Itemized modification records
☆ ☆ ☆
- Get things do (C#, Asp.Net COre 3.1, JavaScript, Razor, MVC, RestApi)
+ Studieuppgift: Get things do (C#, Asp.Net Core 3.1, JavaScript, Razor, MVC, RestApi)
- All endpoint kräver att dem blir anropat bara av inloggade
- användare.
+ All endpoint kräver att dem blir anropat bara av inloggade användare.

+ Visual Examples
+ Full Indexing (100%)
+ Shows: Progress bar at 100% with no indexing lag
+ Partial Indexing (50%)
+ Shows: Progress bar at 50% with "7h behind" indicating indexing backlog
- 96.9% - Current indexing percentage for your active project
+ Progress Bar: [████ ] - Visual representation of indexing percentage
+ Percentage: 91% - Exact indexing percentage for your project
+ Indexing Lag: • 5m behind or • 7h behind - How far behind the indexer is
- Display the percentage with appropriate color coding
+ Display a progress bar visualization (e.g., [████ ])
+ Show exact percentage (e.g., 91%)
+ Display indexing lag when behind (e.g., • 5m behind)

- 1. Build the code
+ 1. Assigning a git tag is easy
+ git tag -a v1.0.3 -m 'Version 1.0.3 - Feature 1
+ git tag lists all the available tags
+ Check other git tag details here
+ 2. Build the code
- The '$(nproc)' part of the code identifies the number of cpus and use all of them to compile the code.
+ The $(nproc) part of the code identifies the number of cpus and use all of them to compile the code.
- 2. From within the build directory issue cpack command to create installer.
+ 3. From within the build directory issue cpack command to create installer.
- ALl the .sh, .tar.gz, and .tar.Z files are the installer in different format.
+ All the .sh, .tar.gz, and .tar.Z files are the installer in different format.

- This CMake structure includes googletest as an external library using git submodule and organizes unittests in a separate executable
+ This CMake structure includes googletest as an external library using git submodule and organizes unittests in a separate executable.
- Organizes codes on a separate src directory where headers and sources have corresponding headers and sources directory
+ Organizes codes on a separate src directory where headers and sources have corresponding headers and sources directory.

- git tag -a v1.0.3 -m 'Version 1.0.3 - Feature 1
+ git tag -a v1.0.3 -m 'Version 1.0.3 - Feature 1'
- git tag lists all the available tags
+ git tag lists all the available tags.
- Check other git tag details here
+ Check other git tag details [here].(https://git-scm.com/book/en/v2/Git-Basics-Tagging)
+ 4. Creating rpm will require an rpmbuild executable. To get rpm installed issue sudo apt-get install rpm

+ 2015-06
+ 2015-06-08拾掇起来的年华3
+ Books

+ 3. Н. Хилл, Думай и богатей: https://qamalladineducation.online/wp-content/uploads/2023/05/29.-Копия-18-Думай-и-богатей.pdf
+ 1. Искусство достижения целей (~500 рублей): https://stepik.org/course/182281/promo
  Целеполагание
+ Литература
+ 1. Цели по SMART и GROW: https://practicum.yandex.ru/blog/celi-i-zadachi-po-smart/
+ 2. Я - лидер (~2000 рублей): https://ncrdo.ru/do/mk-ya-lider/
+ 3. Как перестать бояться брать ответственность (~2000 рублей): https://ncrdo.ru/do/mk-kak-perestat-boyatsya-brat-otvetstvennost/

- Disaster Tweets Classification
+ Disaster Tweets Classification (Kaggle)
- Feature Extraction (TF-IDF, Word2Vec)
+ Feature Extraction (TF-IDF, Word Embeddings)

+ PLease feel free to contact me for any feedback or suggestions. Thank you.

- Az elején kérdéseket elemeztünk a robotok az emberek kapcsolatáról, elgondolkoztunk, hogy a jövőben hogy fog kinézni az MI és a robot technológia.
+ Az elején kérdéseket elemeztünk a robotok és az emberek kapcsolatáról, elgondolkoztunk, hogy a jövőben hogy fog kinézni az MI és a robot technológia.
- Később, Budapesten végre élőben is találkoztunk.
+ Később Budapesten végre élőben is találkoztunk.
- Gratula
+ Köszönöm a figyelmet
☆ ☆ ☆
## TASK ITEM
Copy every record above exactly as it is.

## RESPONSE TO THIS TASK
- Get things do (C#, Asp.Net COre 3.1, JavaScript, Razor, MVC, RestApi)
+ Studieuppgift: Get things do (C#, Asp.Net Core 3.1, JavaScript, Razor, MVC, RestApi)
- All endpoint kräver att dem blir anropat bara av inloggade
- användare.
+ All endpoint kräver att dem blir anropat bara av inloggade användare.

+ Visual Examples
+ Full Indexing (100%)
+ Shows: Progress bar at 100% with no indexing lag
+ Partial Indexing (50%)
+ Shows: Progress bar at 50% with "7h behind" indicating indexing backlog
- 96.9% - Current indexing percentage for your active project
+ Progress Bar: [████ ] - Visual representation of indexing percentage
+ Percentage: 91% - Exact indexing percentage for your project
+ Indexing Lag: • 5m behind or • 7h behind - How far behind the indexer is
- Display the percentage with appropriate color coding
+ Display a progress bar visualization (e.g., [████ ])
+ Show exact percentage (e.g., 91%)
+ Display indexing lag when behind (e.g., • 5m behind)

- 1. Build the code
+ 1. Assigning a git tag is easy
+ git tag -a v1.0.3 -m 'Version 1.0.3 - Feature 1
+ git tag lists all the available tags
+ Check other git tag details here
+ 2. Build the code
- The '$(nproc)' part of the code identifies the number of cpus and use all of them to compile the code.
+ The $(nproc) part of the code identifies the number of cpus and use all of them to compile the code.
- 2. From within the build directory issue cpack command to create installer.
+ 3. From within the build directory issue cpack command to create installer.
- ALl the .sh, .tar.gz, and .tar.Z files are the installer in different format.
+ All the .sh, .tar.gz, and .tar.Z files are the installer in different format.

- This CMake structure includes googletest as an external library using git submodule and organizes unittests in a separate executable
+ This CMake structure includes googletest as an external library using git submodule and organizes unittests in a separate executable.
- Organizes codes on a separate src directory where headers and sources have corresponding headers and sources directory
+ Organizes codes on a separate src directory where headers and sources have corresponding headers and sources directory.

- git tag -a v1.0.3 -m 'Version 1.0.3 - Feature 1
+ git tag -a v1.0.3 -m 'Version 1.0.3 - Feature 1'
- git tag lists all the available tags
+ git tag lists all the available tags.
- Check other git tag details here
+ Check other git tag details [here].(https://git-scm.com/book/en/v2/Git-Basics-Tagging)
+ 4. Creating rpm will require an rpmbuild executable. To get rpm installed issue sudo apt-get install rpm

+ 2015-06
+ 2015-06-08拾掇起来的年华3
+ Books

+ 3. Н. Хилл, Думай и богатей: https://qamalladineducation.online/wp-content/uploads/2023/05/29.-Копия-18-Думай-и-богатей.pdf
+ 1. Искусство достижения целей (~500 рублей): https://stepik.org/course/182281/promo
  Целеполагание
+ Литература
+ 1. Цели по SMART и GROW: https://practicum.yandex.ru/blog/celi-i-zadachi-po-smart/
+ 2. Я - лидер (~2000 рублей): https://ncrdo.ru/do/mk-ya-lider/
+ 3. Как перестать бояться брать ответственность (~2000 рублей): https://ncrdo.ru/do/mk-kak-perestat-boyatsya-brat-otvetstvennost/

- Disaster Tweets Classification
+ Disaster Tweets Classification (Kaggle)
- Feature Extraction (TF-IDF, Word2Vec)
+ Feature Extraction (TF-IDF, Word Embeddings)

+ PLease feel free to contact me for any feedback or suggestions. Thank you.

- Az elején kérdéseket elemeztünk a robotok az emberek kapcsolatáról, elgondolkoztunk, hogy a jövőben hogy fog kinézni az MI és a robot technológia.
+ Az elején kérdéseket elemeztünk a robotok és az emberek kapcsolatáról, elgondolkoztunk, hogy a jövőben hogy fog kinézni az MI és a robot technológia.
- Később, Budapesten végre élőben is találkoztunk.
+ Később Budapesten végre élőben is találkoztunk.
- Gratula
+ Köszönöm a figyelmet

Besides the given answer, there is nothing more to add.